Quoting BitconnectCarlos
Really? What is better? For some 'better' is winning in the shortest amount of moves possible. For others 'better' is the ingenuity of play. If you mean 'better' as simply winning the game, then isn't that merely the performance of a logic that is fundamentally a subjective framework? Winning a game invented by humans; whereby the semantics and rules are collectively agreed upon, acting as a kind of subjective constraint.
And like I said, I believe in an objective reality we know next to nothing about. To say that it's an objective truth that we know little about reality isn't self-defeating.

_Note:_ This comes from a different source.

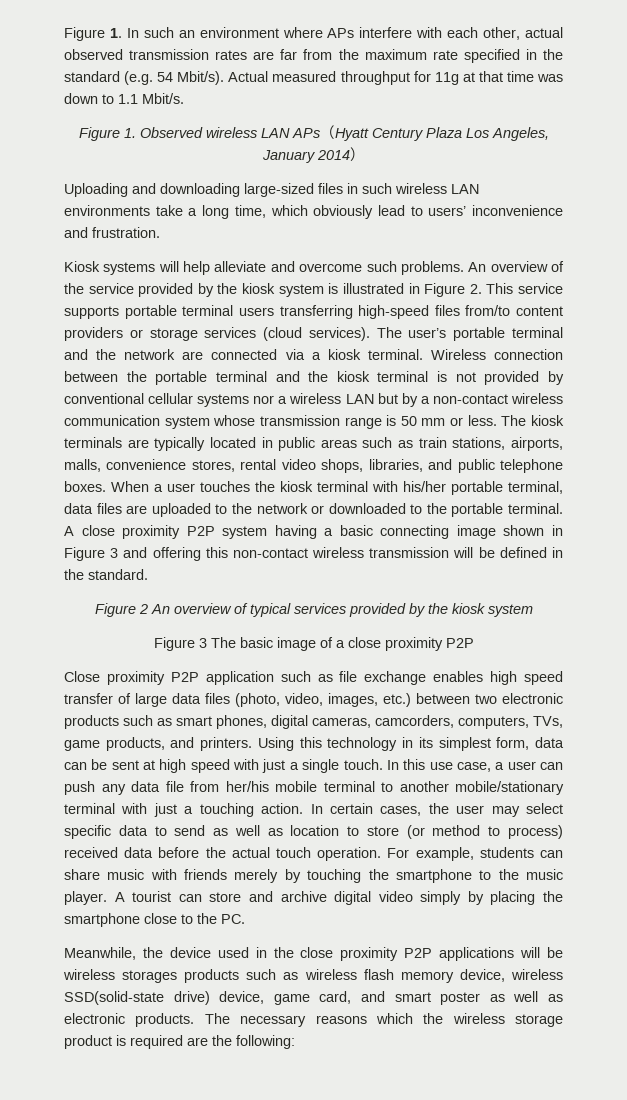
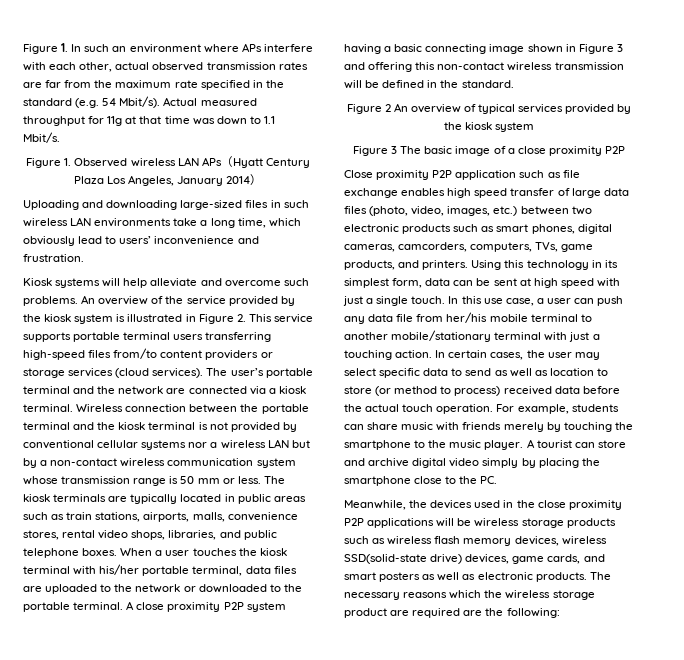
- Meanwhile, the device used in the close proximity P2P applications will be wireless storages products such as wireless flash memory device, wireless SSD(solid-state drive) device, game card, and smart poster as well as electronic products.
+ Meanwhile, the devices used in the close proximity P2P applications will be wireless storage products such as wireless flash memory devices, wireless SSD(solid-state drive) devices, game cards, and smart posters as well as electronic products.
- The necessary reasons which the wireless storage product is required are the following:
+ The necessary reasons which the wireless storage product are required are the following:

It seems like you both made assertions, but actually it was just his opinion and your post was just your opinion. Clearly your opinion differs from that of neonspectraltoast, doesn't this difference therefore point away from objectivity?
How can you know nothing about reality and also know that it's objective?
I agree that a generalised rule shouldn't be formed from an objective specific.
Ah objectivity is faith based then
I can't experience others' awareness firsthand, but I think it's reasonable to believe in them. And it's important to not take them for granted. If it rains, we all know it's raining, but it's a big step to then assume you know what the essential nature of water is. We don't even have a comprehensive scientific understanding of what matter is.
Perhaps, but the quote, taken in the full context of its derivation, has been associated with the coherence theory as well. Depends on how far one delves into the text and what he can dig out of it for himself.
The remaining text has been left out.